TASK: Copy out every line of the records in which "QTDIR" can be found.

EXERCISE INPUTS:
—————
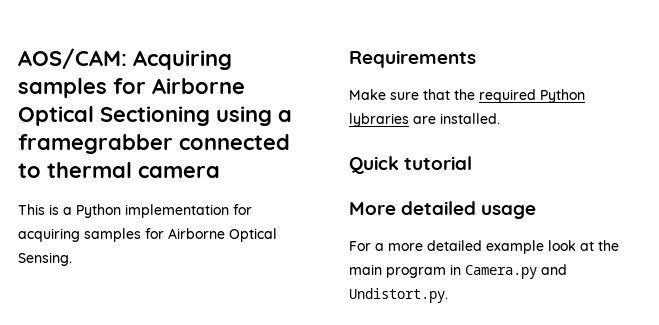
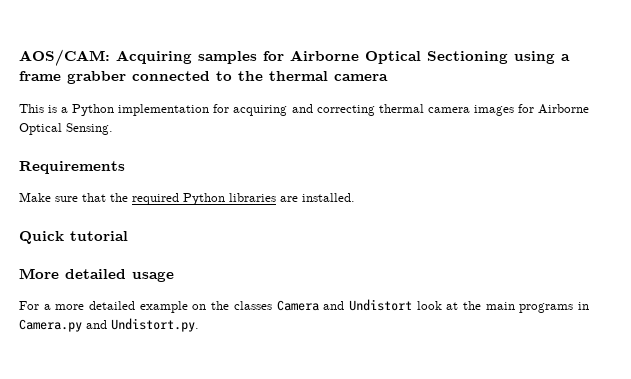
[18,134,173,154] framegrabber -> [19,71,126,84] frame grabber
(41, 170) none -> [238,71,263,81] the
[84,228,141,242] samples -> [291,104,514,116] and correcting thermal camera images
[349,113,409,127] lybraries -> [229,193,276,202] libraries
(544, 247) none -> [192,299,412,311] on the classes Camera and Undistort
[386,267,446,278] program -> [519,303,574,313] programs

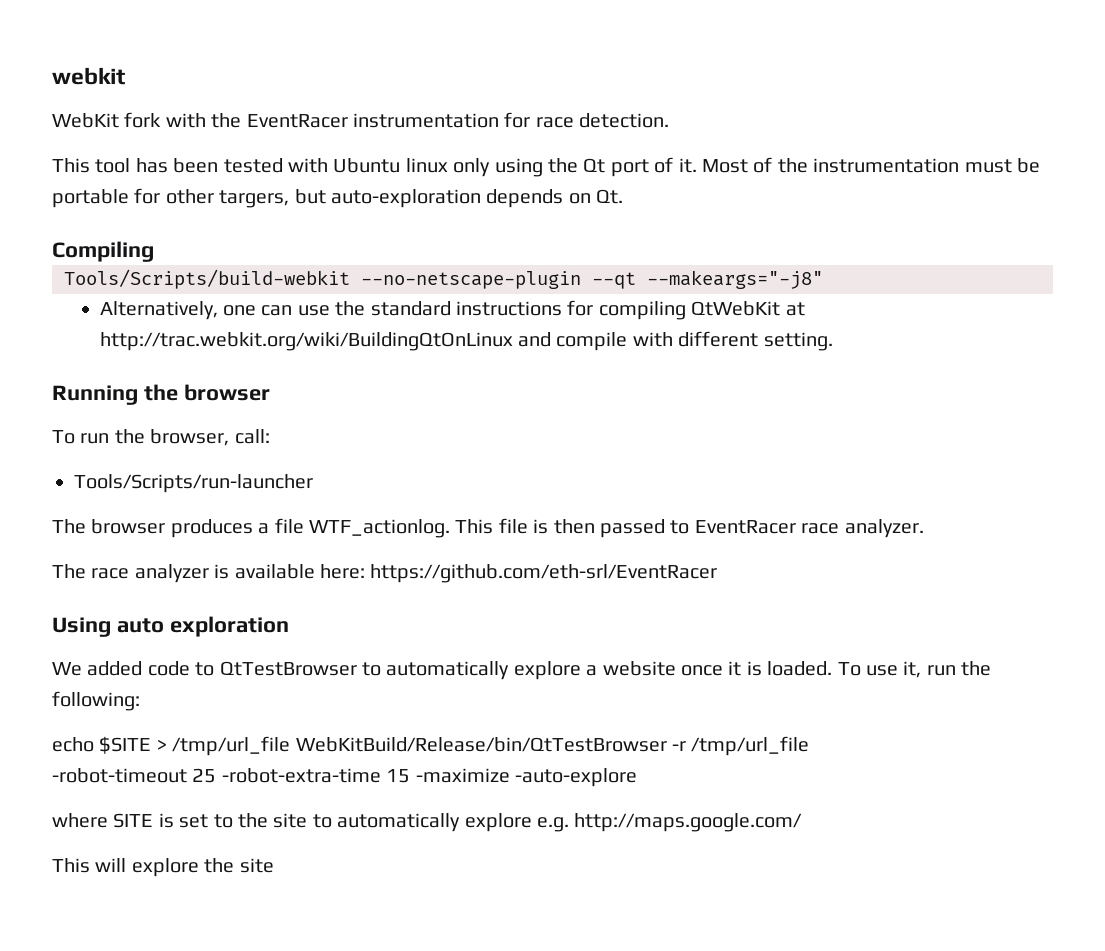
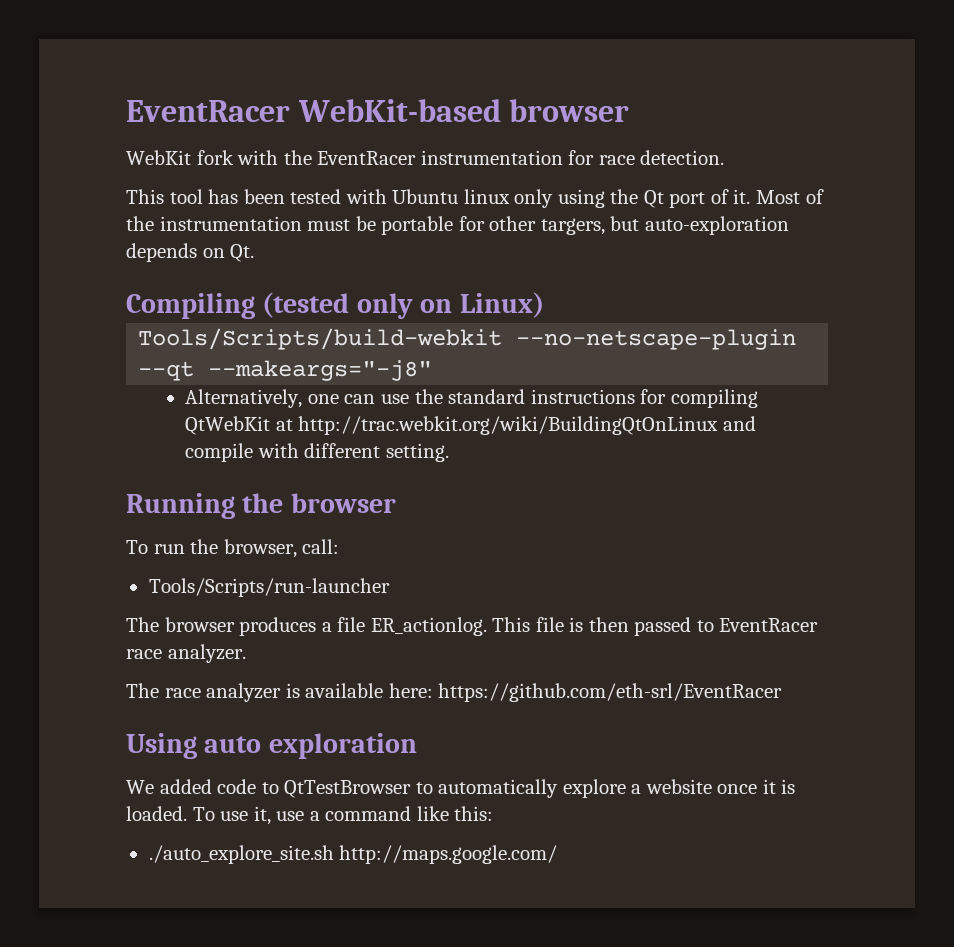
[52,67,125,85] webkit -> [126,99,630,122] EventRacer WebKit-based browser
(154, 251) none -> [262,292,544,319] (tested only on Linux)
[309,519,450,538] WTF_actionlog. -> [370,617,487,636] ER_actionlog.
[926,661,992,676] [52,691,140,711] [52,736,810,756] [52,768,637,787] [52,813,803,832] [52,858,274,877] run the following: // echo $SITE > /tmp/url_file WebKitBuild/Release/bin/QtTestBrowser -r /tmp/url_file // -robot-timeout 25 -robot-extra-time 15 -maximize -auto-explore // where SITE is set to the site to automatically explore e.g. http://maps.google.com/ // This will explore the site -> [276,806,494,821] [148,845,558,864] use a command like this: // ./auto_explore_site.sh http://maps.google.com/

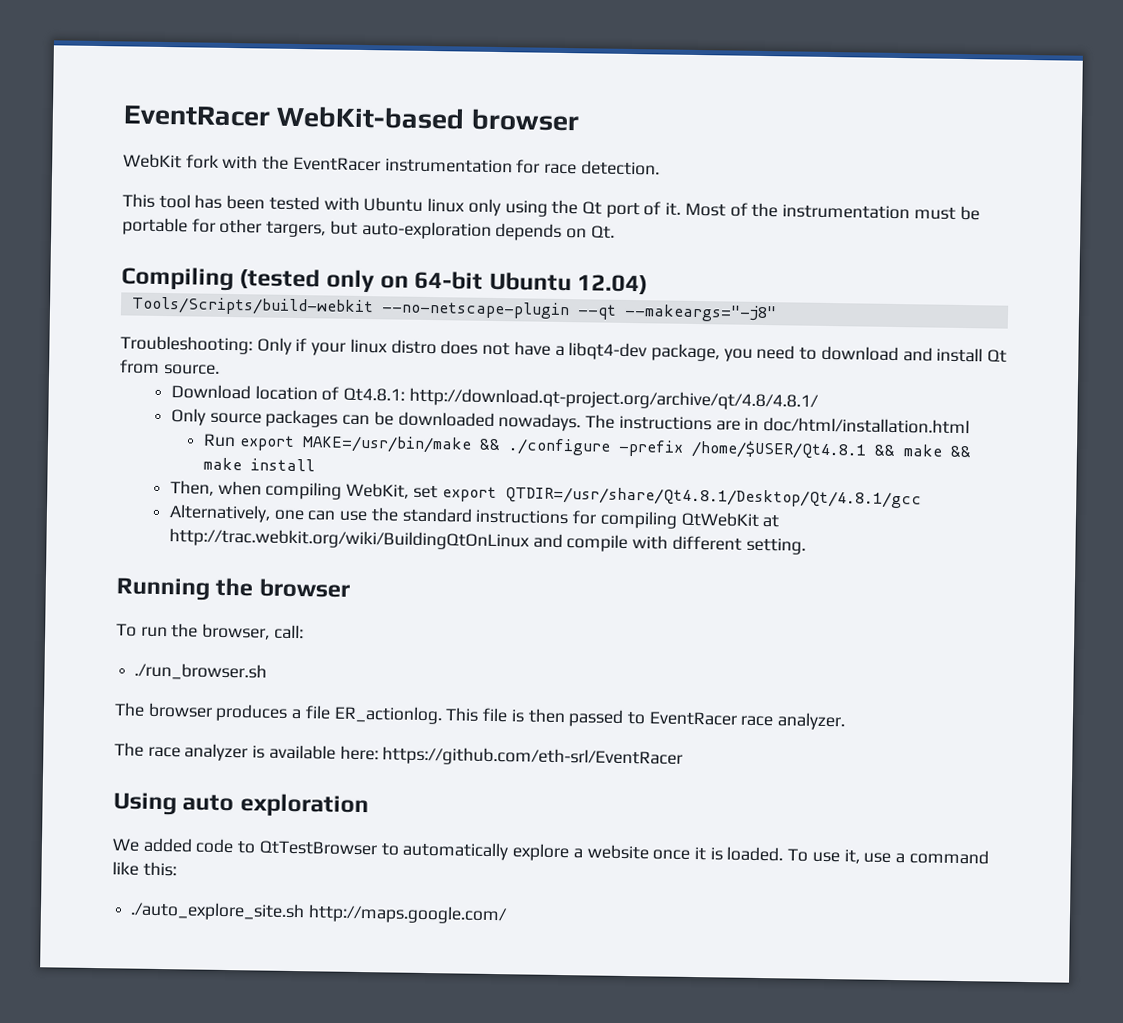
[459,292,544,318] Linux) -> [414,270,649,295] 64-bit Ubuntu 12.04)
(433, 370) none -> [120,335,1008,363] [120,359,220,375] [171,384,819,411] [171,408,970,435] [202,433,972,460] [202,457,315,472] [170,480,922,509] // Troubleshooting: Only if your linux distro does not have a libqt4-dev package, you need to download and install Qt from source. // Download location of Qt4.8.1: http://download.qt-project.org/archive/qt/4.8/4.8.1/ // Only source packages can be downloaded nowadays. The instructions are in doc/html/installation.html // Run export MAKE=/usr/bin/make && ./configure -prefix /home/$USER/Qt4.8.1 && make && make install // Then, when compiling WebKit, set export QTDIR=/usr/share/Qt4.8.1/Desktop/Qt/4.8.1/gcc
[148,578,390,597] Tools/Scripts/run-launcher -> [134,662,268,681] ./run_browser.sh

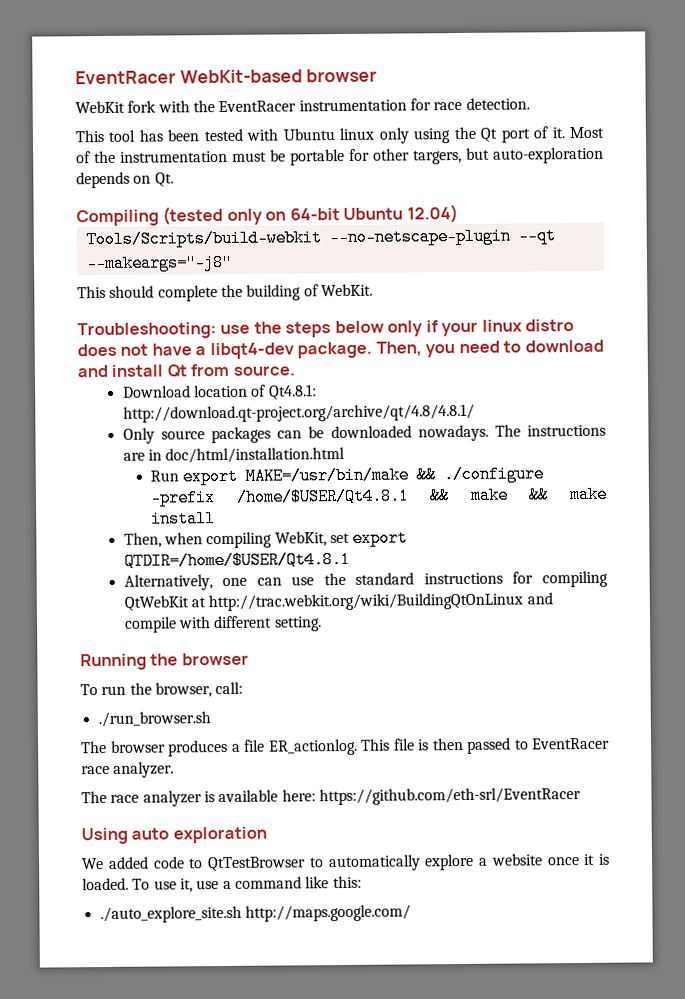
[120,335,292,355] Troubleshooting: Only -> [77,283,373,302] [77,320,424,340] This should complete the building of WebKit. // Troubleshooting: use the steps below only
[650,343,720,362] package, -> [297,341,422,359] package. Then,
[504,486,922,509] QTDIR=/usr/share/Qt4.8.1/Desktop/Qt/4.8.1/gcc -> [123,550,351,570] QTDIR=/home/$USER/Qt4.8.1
—————
TASK RESPONSE:
(433, 370) none -> [120,335,1008,363] [120,359,220,375] [171,384,819,411] [171,408,970,435] [202,433,972,460] [202,457,315,472] [170,480,922,509] // Troubleshooting: Only if your linux distro does not have a libqt4-dev package, you need to download and install Qt from source. // Download location of Qt4.8.1: http://download.qt-project.org/archive/qt/4.8/4.8.1/ // Only source packages can be downloaded nowadays. The instructions are in doc/html/installation.html // Run export MAKE=/usr/bin/make && ./configure -prefix /home/$USER/Qt4.8.1 && make && make install // Then, when compiling WebKit, set export QTDIR=/usr/share/Qt4.8.1/Desktop/Qt/4.8.1/gcc
[504,486,922,509] QTDIR=/usr/share/Qt4.8.1/Desktop/Qt/4.8.1/gcc -> [123,550,351,570] QTDIR=/home/$USER/Qt4.8.1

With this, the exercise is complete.